#### Dataset content
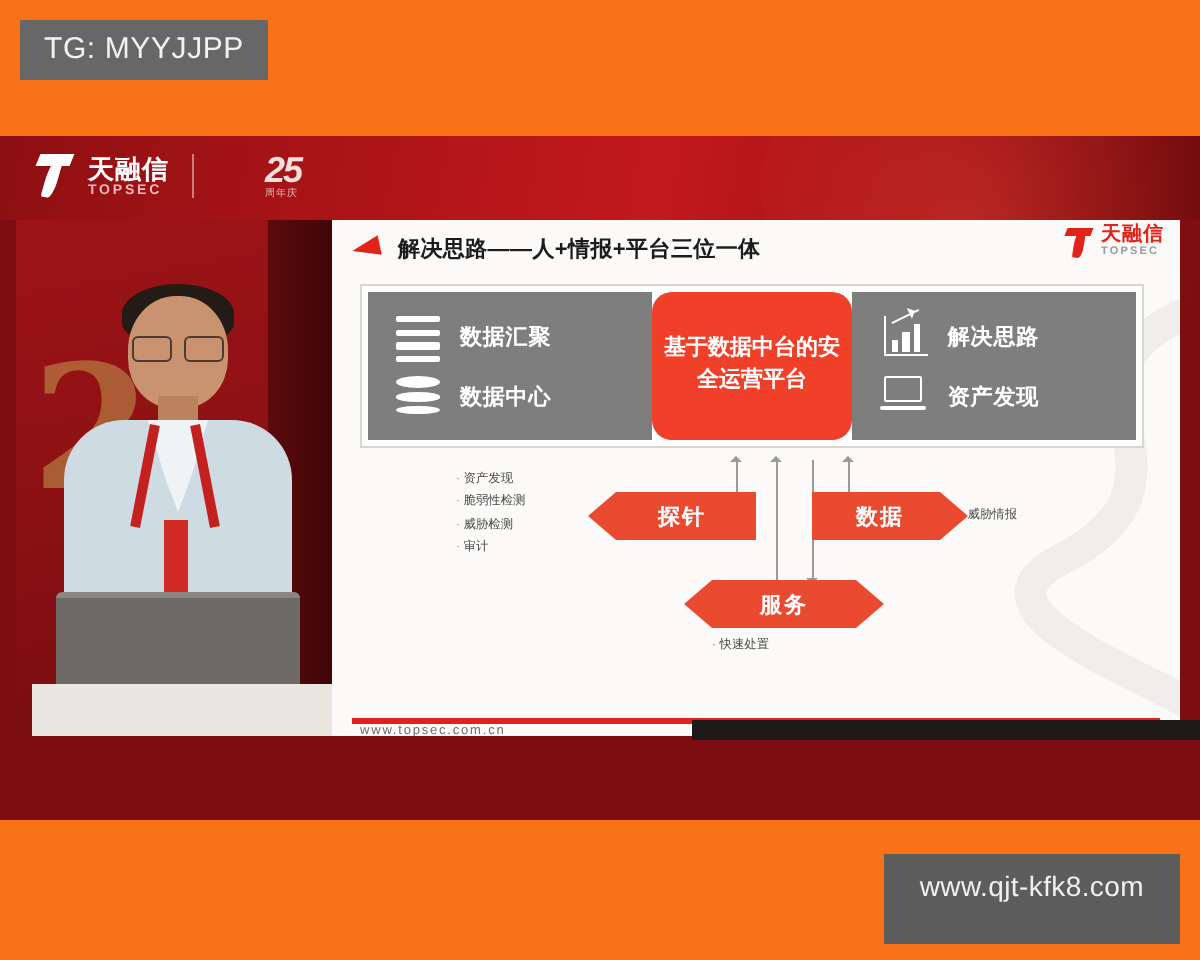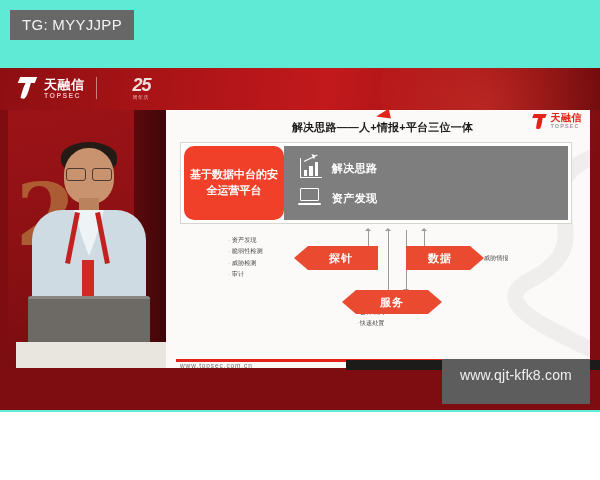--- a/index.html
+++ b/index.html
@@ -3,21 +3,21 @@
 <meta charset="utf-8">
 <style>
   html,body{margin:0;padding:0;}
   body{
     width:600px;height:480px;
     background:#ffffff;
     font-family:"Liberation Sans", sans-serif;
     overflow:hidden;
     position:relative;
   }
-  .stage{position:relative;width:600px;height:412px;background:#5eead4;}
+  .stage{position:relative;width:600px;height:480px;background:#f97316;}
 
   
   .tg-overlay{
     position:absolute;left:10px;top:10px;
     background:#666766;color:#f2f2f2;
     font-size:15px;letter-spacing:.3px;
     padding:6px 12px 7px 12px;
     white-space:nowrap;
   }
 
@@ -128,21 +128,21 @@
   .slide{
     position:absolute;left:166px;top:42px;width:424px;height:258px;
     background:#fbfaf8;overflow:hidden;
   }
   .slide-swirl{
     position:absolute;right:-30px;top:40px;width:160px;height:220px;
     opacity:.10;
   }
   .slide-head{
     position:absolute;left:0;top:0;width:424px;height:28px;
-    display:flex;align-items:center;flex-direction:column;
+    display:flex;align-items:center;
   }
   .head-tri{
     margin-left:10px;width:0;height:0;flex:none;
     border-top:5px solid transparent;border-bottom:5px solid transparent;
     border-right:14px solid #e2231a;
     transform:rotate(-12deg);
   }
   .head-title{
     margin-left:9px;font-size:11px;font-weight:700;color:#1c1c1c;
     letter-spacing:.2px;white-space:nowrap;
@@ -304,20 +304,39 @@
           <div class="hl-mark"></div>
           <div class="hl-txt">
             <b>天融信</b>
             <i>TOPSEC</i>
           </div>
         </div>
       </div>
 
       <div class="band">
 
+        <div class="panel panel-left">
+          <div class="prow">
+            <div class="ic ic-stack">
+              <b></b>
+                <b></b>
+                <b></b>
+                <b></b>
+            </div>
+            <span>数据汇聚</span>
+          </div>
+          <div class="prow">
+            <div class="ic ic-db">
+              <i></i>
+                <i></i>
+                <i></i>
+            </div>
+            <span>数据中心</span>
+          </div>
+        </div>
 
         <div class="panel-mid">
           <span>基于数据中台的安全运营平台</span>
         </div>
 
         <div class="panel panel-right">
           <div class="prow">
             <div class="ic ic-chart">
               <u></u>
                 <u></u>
==
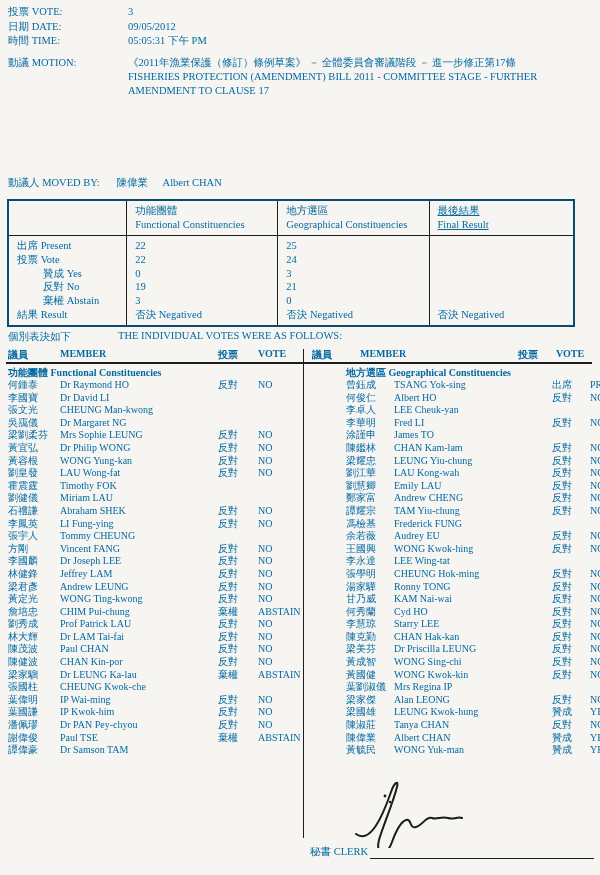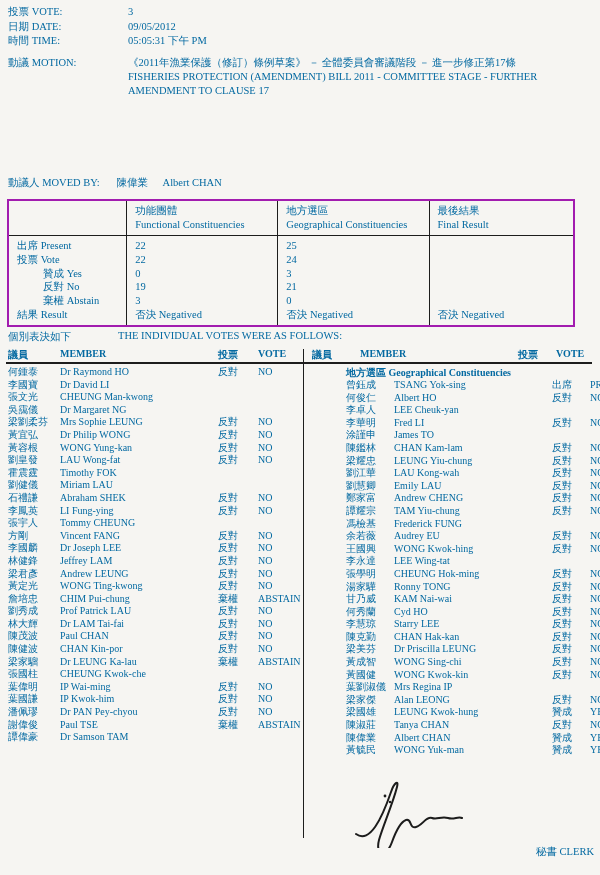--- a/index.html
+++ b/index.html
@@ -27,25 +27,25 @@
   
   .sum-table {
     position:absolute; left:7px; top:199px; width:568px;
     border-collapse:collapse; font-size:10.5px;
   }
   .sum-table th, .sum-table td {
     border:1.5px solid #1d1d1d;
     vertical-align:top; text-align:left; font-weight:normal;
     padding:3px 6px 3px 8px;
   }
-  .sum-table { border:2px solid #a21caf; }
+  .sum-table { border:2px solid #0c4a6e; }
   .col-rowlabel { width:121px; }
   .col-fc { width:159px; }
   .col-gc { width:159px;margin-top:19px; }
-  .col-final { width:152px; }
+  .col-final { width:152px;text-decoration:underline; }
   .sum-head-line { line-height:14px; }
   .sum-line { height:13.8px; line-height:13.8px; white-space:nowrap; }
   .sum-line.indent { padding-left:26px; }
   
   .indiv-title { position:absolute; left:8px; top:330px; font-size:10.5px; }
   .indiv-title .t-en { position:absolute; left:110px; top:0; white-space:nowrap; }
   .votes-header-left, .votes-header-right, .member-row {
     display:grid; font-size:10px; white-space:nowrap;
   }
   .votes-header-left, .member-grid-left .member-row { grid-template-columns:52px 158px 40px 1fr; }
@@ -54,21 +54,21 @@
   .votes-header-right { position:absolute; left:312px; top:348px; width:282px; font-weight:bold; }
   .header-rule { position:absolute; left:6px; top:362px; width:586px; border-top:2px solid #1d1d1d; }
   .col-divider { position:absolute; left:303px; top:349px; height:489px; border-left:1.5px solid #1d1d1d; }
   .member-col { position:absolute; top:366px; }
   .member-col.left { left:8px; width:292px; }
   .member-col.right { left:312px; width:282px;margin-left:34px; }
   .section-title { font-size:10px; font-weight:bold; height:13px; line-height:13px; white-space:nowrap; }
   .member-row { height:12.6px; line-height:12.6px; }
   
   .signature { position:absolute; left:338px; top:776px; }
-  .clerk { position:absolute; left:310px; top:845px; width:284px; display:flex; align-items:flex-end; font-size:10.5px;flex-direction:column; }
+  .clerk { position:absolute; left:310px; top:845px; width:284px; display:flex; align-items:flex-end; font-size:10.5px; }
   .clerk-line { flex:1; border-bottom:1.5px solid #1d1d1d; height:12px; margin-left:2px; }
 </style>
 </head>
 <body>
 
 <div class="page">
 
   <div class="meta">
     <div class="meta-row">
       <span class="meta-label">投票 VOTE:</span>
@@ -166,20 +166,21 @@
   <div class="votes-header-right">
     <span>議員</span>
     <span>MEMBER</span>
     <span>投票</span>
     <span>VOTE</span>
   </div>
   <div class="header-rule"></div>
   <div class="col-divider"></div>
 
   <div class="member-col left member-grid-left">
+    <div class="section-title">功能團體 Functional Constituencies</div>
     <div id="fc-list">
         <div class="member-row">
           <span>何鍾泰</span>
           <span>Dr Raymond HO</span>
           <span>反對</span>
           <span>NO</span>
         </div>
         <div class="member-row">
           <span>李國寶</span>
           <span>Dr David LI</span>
==
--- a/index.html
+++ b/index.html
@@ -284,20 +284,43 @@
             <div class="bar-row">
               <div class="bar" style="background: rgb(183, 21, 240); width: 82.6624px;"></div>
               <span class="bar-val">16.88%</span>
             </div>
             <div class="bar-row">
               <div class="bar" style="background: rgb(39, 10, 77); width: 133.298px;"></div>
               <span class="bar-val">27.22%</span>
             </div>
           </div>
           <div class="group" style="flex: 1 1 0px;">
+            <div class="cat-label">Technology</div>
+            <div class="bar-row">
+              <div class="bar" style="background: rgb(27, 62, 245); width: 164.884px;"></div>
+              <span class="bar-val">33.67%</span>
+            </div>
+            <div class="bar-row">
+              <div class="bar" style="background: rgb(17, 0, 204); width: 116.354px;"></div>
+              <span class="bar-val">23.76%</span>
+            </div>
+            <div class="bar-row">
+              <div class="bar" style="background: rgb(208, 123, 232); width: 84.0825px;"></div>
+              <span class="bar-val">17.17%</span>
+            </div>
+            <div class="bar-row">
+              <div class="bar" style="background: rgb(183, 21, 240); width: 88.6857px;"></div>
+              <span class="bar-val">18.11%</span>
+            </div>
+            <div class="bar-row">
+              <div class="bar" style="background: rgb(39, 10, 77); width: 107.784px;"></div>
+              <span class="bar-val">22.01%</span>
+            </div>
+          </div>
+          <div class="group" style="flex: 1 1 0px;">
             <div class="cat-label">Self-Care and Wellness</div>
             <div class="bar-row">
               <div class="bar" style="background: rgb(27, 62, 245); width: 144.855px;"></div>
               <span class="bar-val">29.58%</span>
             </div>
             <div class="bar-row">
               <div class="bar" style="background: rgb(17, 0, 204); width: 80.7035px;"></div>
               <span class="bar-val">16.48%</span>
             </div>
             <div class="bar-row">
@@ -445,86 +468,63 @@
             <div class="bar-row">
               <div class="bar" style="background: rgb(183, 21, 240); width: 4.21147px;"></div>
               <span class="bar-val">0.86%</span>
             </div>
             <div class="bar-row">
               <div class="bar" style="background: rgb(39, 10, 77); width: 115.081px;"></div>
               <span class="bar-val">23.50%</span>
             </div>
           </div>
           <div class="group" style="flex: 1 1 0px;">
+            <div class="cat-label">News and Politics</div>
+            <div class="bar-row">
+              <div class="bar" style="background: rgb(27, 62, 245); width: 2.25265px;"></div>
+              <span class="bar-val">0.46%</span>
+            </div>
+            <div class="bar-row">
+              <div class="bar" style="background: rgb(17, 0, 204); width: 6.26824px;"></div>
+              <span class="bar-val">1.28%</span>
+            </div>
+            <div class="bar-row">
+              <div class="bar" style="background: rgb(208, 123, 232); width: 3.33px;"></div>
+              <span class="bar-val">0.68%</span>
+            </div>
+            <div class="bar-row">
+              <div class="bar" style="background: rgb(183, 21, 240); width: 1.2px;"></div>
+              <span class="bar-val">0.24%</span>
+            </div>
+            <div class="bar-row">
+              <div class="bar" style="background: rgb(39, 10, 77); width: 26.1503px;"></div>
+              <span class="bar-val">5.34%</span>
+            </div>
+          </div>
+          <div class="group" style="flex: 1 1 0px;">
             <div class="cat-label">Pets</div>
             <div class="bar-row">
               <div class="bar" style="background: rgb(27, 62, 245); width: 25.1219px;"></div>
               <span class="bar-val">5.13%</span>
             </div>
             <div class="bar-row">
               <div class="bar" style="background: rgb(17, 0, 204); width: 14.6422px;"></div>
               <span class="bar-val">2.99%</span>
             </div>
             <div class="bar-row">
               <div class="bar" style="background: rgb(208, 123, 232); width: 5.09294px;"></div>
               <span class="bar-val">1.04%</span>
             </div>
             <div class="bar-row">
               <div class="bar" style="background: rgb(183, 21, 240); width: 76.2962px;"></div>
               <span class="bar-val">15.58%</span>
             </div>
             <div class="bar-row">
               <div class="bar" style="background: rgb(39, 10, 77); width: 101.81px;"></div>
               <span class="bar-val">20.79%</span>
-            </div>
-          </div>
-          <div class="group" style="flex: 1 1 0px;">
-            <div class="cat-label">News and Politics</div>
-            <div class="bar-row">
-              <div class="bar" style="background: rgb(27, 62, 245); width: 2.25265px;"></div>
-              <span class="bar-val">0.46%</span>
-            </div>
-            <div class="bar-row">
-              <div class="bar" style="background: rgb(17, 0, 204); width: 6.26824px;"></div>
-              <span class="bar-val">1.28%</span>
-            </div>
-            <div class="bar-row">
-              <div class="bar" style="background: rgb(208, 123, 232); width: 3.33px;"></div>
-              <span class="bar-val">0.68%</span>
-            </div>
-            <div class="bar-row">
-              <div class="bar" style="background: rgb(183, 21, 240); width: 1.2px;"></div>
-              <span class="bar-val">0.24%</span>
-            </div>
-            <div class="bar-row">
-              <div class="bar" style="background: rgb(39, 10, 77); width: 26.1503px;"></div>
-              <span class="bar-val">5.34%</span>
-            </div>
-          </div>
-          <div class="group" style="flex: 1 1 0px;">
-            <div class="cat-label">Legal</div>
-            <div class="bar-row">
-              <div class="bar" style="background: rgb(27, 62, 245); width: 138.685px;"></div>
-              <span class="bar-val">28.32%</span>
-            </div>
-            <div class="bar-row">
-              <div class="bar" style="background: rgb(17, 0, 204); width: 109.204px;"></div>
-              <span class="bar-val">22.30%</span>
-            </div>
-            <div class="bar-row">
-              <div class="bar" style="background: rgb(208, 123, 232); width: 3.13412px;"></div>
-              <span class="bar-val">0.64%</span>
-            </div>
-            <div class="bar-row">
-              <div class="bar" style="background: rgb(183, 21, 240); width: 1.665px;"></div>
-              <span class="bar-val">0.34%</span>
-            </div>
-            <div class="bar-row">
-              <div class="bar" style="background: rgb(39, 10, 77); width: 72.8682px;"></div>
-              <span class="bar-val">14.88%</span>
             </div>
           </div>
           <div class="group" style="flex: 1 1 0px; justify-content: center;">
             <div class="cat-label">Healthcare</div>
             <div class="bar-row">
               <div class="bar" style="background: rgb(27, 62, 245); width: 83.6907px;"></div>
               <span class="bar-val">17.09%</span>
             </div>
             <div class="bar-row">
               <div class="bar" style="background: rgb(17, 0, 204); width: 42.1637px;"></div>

#### What to work on
Pick every line of the data that includes the string "weight".

#### Completed exercise
     margin-left:9px;font-size:11px;font-weight:700;color:#1c1c1c;
     vertical-align:top; text-align:left; font-weight:normal;
   .votes-header-right { position:absolute; left:312px; top:348px; width:282px; font-weight:bold; }
   .section-title { font-size:10px; font-weight:bold; height:13px; line-height:13px; white-space:nowrap; }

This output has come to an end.